→ HOW TO COMPLETE THIS TASK:
Please restate word for word, and with nothing added, the lines that run from the one holding "Ato de Recriar" to the end of the entries below.

-*-*-

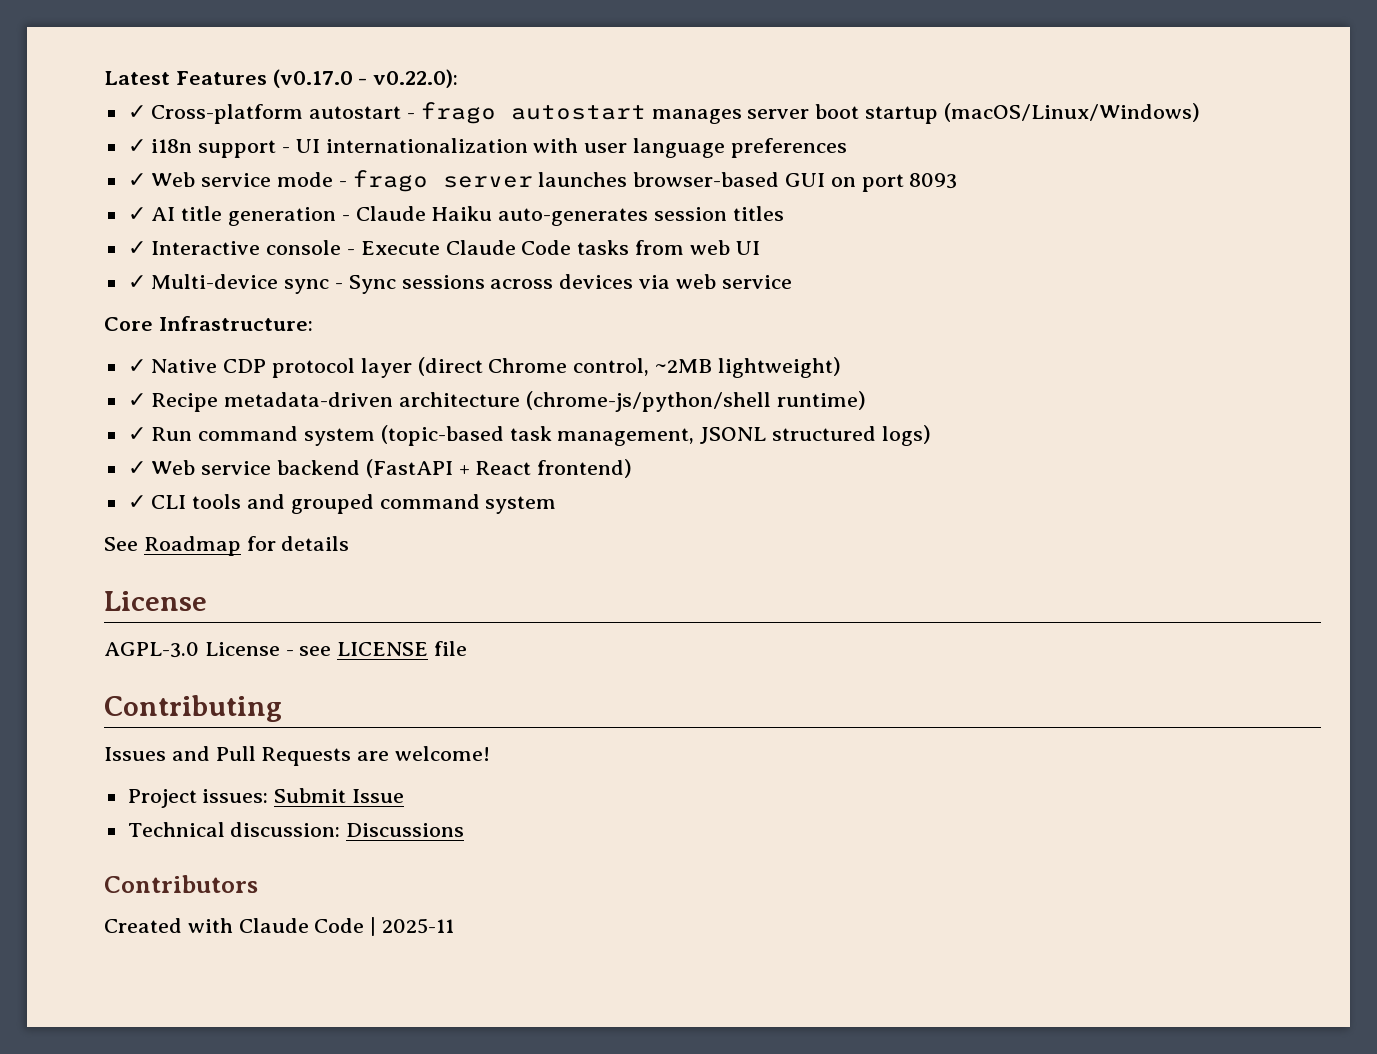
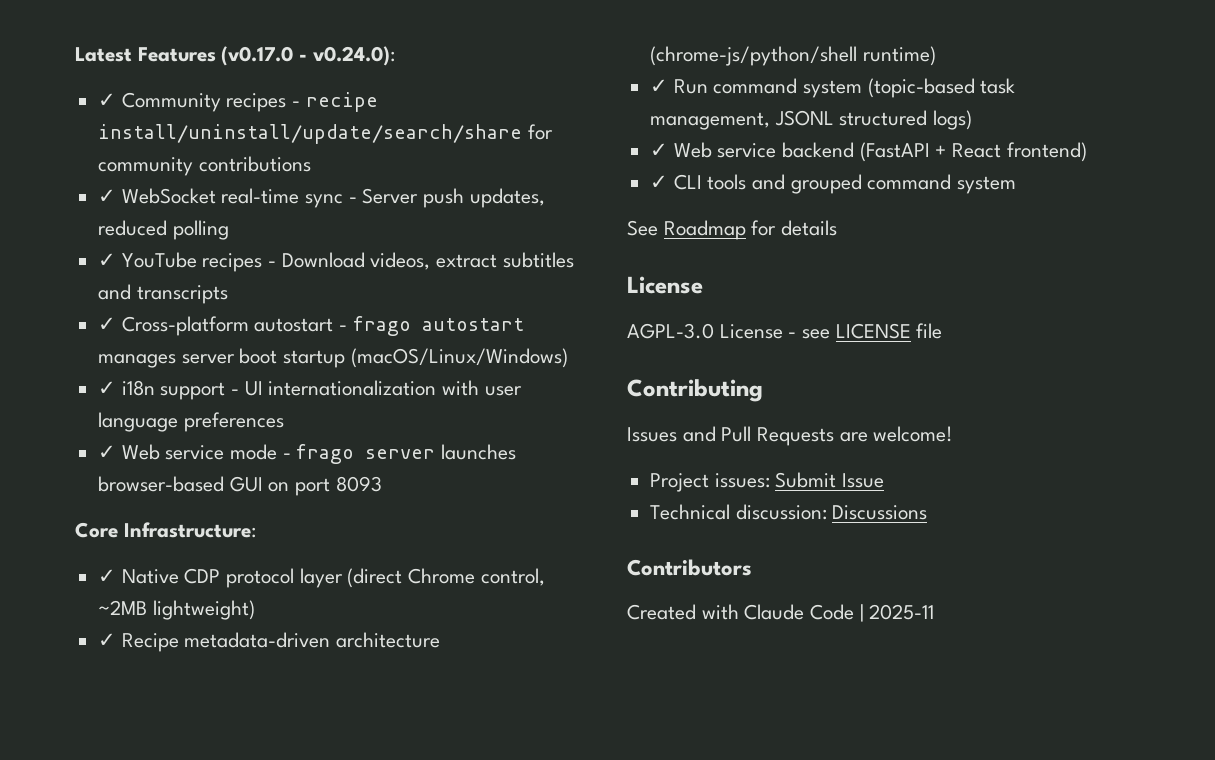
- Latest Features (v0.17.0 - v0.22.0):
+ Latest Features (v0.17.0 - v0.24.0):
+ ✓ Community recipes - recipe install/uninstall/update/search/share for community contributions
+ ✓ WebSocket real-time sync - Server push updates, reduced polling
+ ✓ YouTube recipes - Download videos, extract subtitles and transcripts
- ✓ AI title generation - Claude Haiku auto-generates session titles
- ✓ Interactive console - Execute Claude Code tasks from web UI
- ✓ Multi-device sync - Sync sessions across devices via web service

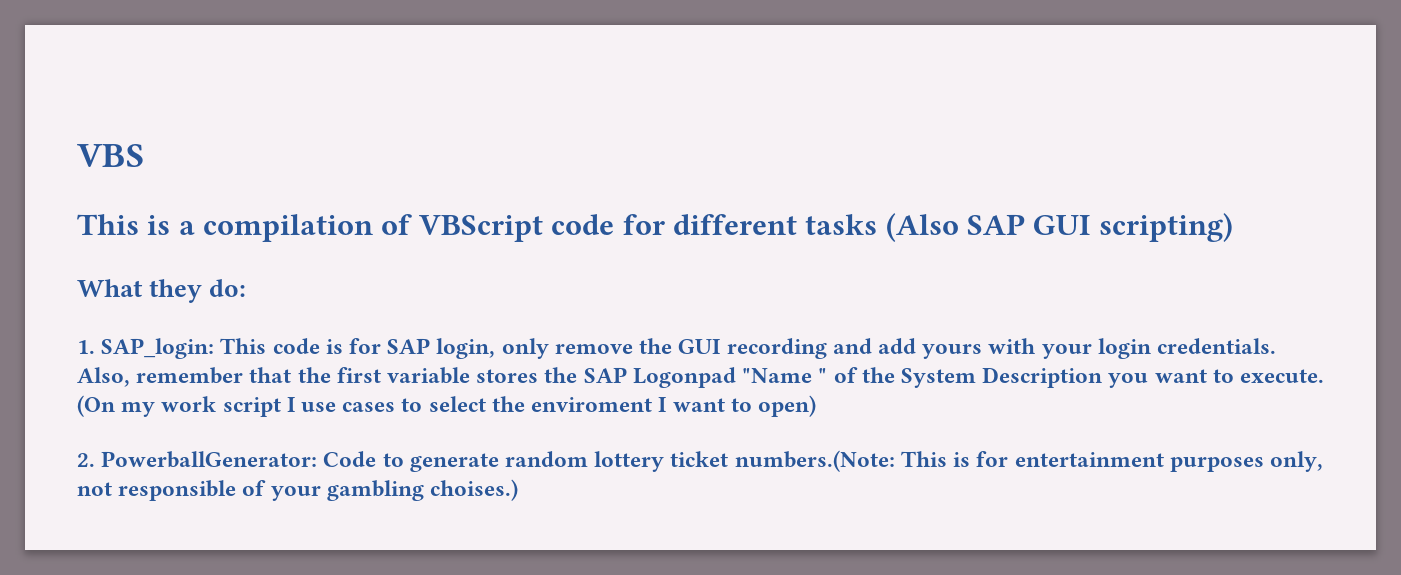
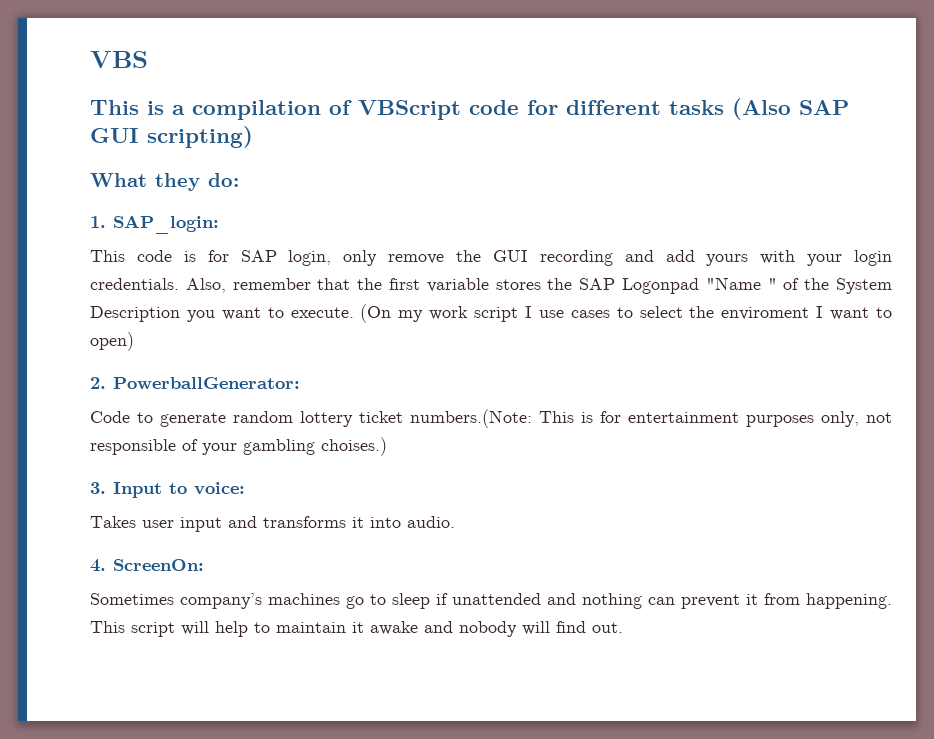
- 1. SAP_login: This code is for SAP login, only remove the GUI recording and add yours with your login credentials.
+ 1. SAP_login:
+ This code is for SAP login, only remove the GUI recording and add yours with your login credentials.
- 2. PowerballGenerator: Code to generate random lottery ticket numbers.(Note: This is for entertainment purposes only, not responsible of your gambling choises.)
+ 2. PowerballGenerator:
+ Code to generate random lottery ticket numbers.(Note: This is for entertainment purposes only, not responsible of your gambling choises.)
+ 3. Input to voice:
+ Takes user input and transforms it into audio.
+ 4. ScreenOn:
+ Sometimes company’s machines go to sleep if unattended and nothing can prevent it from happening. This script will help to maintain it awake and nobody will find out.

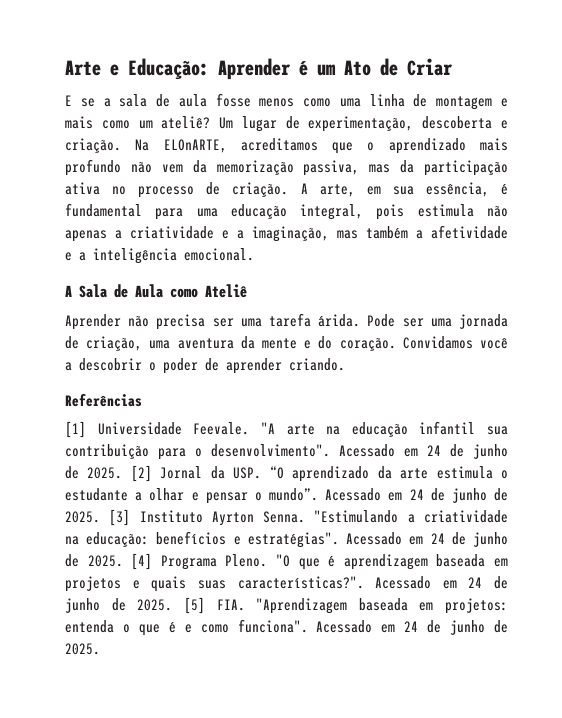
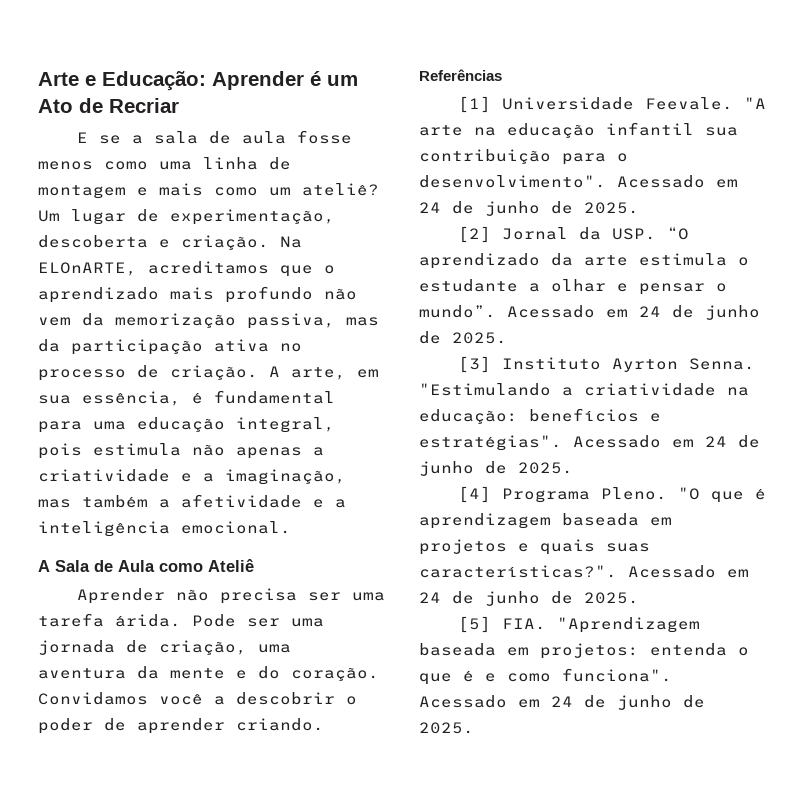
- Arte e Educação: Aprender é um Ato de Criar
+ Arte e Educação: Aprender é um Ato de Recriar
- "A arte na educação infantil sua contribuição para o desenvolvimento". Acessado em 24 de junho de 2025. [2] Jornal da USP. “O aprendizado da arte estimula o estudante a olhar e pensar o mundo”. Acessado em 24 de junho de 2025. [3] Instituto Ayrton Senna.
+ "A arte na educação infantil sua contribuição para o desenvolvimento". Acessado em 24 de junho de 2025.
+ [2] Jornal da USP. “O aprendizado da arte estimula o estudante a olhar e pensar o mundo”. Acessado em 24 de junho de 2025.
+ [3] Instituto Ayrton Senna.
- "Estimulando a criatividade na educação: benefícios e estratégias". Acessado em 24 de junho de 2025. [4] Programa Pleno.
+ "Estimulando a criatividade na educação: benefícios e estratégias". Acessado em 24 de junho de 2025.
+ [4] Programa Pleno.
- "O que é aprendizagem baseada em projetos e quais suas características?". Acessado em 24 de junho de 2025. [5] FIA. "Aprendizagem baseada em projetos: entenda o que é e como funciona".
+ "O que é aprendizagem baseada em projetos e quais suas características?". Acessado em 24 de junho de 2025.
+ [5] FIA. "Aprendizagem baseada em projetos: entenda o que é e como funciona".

-*-*-

→ SOLVED PROBLEM:
+ Arte e Educação: Aprender é um Ato de Recriar
- "A arte na educação infantil sua contribuição para o desenvolvimento". Acessado em 24 de junho de 2025. [2] Jornal da USP. “O aprendizado da arte estimula o estudante a olhar e pensar o mundo”. Acessado em 24 de junho de 2025. [3] Instituto Ayrton Senna.
+ "A arte na educação infantil sua contribuição para o desenvolvimento". Acessado em 24 de junho de 2025.
+ [2] Jornal da USP. “O aprendizado da arte estimula o estudante a olhar e pensar o mundo”. Acessado em 24 de junho de 2025.
+ [3] Instituto Ayrton Senna.
- "Estimulando a criatividade na educação: benefícios e estratégias". Acessado em 24 de junho de 2025. [4] Programa Pleno.
+ "Estimulando a criatividade na educação: benefícios e estratégias". Acessado em 24 de junho de 2025.
+ [4] Programa Pleno.
- "O que é aprendizagem baseada em projetos e quais suas características?". Acessado em 24 de junho de 2025. [5] FIA. "Aprendizagem baseada em projetos: entenda o que é e como funciona".
+ "O que é aprendizagem baseada em projetos e quais suas características?". Acessado em 24 de junho de 2025.
+ [5] FIA. "Aprendizagem baseada em projetos: entenda o que é e como funciona".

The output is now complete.